Summer’s here, more or less, and Joel Selvin’s new book, Hollywood Eden, is a good one to take to the beach, the park or the back garden. Subtitled “Electric Guitars, Fast Cars and the Myth of the California Paradise”, it’s the story of a group of white kids who poured out of the local high schools — Fairfax, University, Beverly Hills, Hawthorne and Roosevelt — intent on using the medium of the pop song to reflect a certain idea of life as it was lived by the jeunesse dorée of Southern California in the first half of the 1960s.

Employed as the pop columnist of the San Francisco Chronicle from 1972 to 2009, Selvin also also contributed to Rolling Stone, the Melody Maker and other publications. His many books include biographies of Ricky Nelson and Bert Berns.

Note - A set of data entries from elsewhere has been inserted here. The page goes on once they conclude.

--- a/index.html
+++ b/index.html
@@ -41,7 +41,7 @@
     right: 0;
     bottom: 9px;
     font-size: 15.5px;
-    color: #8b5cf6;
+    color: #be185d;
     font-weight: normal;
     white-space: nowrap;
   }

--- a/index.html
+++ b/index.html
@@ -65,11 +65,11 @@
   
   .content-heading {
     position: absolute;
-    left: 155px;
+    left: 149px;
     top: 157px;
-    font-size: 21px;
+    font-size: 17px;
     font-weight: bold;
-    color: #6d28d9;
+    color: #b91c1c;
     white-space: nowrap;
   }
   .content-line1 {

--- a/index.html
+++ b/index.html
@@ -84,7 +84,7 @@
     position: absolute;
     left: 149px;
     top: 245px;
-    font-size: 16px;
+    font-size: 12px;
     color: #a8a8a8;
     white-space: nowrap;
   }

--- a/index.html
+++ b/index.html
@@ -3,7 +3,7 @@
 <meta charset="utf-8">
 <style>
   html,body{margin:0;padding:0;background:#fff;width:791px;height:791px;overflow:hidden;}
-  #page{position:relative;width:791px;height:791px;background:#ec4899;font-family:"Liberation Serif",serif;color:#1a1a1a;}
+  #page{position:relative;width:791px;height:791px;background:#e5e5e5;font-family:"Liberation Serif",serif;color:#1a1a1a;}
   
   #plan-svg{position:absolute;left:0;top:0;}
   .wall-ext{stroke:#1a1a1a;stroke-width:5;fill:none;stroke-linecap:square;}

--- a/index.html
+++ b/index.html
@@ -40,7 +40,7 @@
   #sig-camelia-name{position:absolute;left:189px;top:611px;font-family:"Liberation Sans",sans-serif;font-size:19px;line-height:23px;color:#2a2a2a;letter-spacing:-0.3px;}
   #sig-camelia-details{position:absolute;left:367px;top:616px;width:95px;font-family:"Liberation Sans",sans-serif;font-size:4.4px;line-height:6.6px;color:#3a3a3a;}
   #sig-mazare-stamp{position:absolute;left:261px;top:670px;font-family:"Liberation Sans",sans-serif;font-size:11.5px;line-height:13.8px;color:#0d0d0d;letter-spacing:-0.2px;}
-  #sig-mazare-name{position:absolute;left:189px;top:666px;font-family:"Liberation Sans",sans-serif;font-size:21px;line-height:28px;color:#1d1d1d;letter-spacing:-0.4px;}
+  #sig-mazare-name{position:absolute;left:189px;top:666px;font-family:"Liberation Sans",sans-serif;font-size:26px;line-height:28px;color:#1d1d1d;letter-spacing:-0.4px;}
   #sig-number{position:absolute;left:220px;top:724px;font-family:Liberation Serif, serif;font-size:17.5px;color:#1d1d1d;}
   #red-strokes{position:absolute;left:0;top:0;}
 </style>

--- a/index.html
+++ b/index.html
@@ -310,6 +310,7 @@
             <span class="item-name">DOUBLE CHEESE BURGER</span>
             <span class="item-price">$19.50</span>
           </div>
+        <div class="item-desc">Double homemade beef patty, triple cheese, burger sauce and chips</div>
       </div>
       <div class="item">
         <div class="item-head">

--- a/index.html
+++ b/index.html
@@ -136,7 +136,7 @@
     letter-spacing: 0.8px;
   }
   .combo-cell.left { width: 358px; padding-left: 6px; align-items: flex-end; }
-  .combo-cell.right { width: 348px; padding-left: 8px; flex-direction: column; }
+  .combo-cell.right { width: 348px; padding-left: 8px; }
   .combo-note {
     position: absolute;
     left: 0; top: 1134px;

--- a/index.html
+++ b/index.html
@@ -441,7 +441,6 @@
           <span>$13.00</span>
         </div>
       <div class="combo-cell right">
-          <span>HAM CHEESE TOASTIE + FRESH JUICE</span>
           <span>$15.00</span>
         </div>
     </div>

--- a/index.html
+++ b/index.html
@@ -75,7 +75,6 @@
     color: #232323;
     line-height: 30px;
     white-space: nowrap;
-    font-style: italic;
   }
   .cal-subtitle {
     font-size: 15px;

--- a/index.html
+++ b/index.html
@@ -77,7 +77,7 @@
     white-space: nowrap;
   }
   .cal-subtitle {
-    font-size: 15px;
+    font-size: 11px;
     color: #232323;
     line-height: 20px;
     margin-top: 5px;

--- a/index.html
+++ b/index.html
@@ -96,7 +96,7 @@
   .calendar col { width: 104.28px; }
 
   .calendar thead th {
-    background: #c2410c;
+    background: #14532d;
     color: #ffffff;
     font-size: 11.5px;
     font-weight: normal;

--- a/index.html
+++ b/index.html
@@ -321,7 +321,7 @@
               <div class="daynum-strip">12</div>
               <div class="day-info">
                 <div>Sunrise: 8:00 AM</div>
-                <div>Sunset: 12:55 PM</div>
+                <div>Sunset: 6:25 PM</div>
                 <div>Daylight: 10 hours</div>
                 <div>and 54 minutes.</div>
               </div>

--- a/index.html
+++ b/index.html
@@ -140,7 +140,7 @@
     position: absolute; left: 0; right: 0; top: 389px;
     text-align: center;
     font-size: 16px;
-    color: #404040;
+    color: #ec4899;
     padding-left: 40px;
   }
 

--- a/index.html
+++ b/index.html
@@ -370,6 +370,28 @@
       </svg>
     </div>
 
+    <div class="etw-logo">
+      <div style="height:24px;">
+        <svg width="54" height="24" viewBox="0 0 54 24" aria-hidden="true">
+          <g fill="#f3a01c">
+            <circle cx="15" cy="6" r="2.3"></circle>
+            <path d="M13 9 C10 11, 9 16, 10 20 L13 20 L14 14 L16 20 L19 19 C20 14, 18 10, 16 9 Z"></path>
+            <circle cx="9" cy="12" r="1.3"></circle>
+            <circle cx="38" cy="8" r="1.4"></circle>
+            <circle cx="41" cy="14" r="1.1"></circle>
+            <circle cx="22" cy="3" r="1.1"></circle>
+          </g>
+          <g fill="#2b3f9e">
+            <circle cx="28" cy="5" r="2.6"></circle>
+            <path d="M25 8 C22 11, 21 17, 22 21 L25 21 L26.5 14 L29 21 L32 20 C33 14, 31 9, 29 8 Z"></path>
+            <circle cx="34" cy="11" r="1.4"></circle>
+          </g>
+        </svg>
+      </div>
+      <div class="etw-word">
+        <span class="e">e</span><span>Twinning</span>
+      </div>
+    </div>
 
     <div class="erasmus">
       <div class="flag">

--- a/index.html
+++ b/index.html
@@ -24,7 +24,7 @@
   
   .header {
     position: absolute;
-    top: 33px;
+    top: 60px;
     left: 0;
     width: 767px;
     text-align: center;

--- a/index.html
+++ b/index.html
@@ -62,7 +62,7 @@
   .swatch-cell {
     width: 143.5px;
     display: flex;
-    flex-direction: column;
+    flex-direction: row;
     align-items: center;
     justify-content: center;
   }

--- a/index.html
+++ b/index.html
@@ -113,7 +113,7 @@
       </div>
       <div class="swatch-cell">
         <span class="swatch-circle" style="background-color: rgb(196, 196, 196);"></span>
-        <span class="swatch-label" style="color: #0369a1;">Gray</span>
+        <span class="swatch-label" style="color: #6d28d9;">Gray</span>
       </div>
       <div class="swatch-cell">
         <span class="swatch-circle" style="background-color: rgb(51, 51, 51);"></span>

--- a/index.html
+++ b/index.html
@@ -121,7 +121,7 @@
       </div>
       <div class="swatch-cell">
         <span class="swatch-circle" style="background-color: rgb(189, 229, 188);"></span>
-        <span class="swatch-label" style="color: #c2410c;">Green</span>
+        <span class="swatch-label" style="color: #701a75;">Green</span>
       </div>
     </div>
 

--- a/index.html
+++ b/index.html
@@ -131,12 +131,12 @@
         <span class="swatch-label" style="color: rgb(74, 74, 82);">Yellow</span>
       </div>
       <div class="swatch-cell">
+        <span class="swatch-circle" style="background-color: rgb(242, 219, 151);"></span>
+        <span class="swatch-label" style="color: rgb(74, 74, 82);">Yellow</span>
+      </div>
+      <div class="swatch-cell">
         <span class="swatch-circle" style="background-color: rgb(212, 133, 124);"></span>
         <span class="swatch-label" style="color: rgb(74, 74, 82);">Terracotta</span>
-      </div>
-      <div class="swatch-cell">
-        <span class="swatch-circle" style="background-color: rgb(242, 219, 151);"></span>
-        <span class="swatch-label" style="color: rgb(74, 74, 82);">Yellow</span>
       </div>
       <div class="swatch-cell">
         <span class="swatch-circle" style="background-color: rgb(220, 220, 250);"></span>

It might seem strange to have a study of the Los Angeles scene from a San Francisco author, and indeed I’ve heard a grumble or two from native LA writers. But Selvin has certainly gathered enough information over the years to give credibility to his account.

This is a polyphonic tale switching back and forth between the stories of Jan and Dean, Kim Fowley, Sandy Nelson, Bruce Johnson and Terry Melcher, the Beach Boys, Phil Spector, Lou Adler, Nancy Sinatra and Lee Hazlewood, Johnny Rivers, the Byrds and the Mama’s and Papa’s as they proceed from the affluence and optimism of white America in the Eisenhower/Kennedy years to the dawn of the hippie era. The story of Jan Berry and Dean Torrence forms the spine of the book, much of it seen through the eyes of Jill Gibson, Jan’s girlfriend, who briefly replaced Michelle Phillips in the Mama’s and Papa’s and is the author’s principal source.

Berry himself was an interesting character: a confident, ambitious, driven young man who came from a rich family, studied medicine and had a fair amount of musical talent to go with his surf-god looks. In 1964 he and Dean had a hit with “Dead Man’s Curve”, a song about a fatal drag race along Sunset Boulevard between a Corvette Stingray and an E-type Jaguar whose morbid echoes gained an extra resonance two years later when Berry, a notoriously reckless driver, crashed his own Stingray close to that very spot, suffering injuries that effectively ended his career as a teen idol.

Other shadows dapple a mostly sunlit narrative: the motorcycle accident in which Nelson lost a leg, Wilson’s breakdown in 1964, and Adler’s cavalier treatment of Gibson when Phillips reclaimed her place in the group. They add a semblance of depth to a fast-paced book that reads like a proposal for a 10-part Netflix series and will certainly have many readers pulling out favourite tracks from the period (my random selection included J&D’s “I Found a Girl”, the Beach Boys’ “The Little Girl I Once Knew” and Bruce and Terry’s “Summer Means Fun”). The book ends without a hint of the horror that will soon erupt — in the form of the Manson murders — to demolish the security of the privileged caste whose golden hour it portrays.

* Joel Selvin’s Hollywood Eden is published by House of Anansi Press. The photograph is from a picture bag for Jan and Dean’s “Surf City” 45.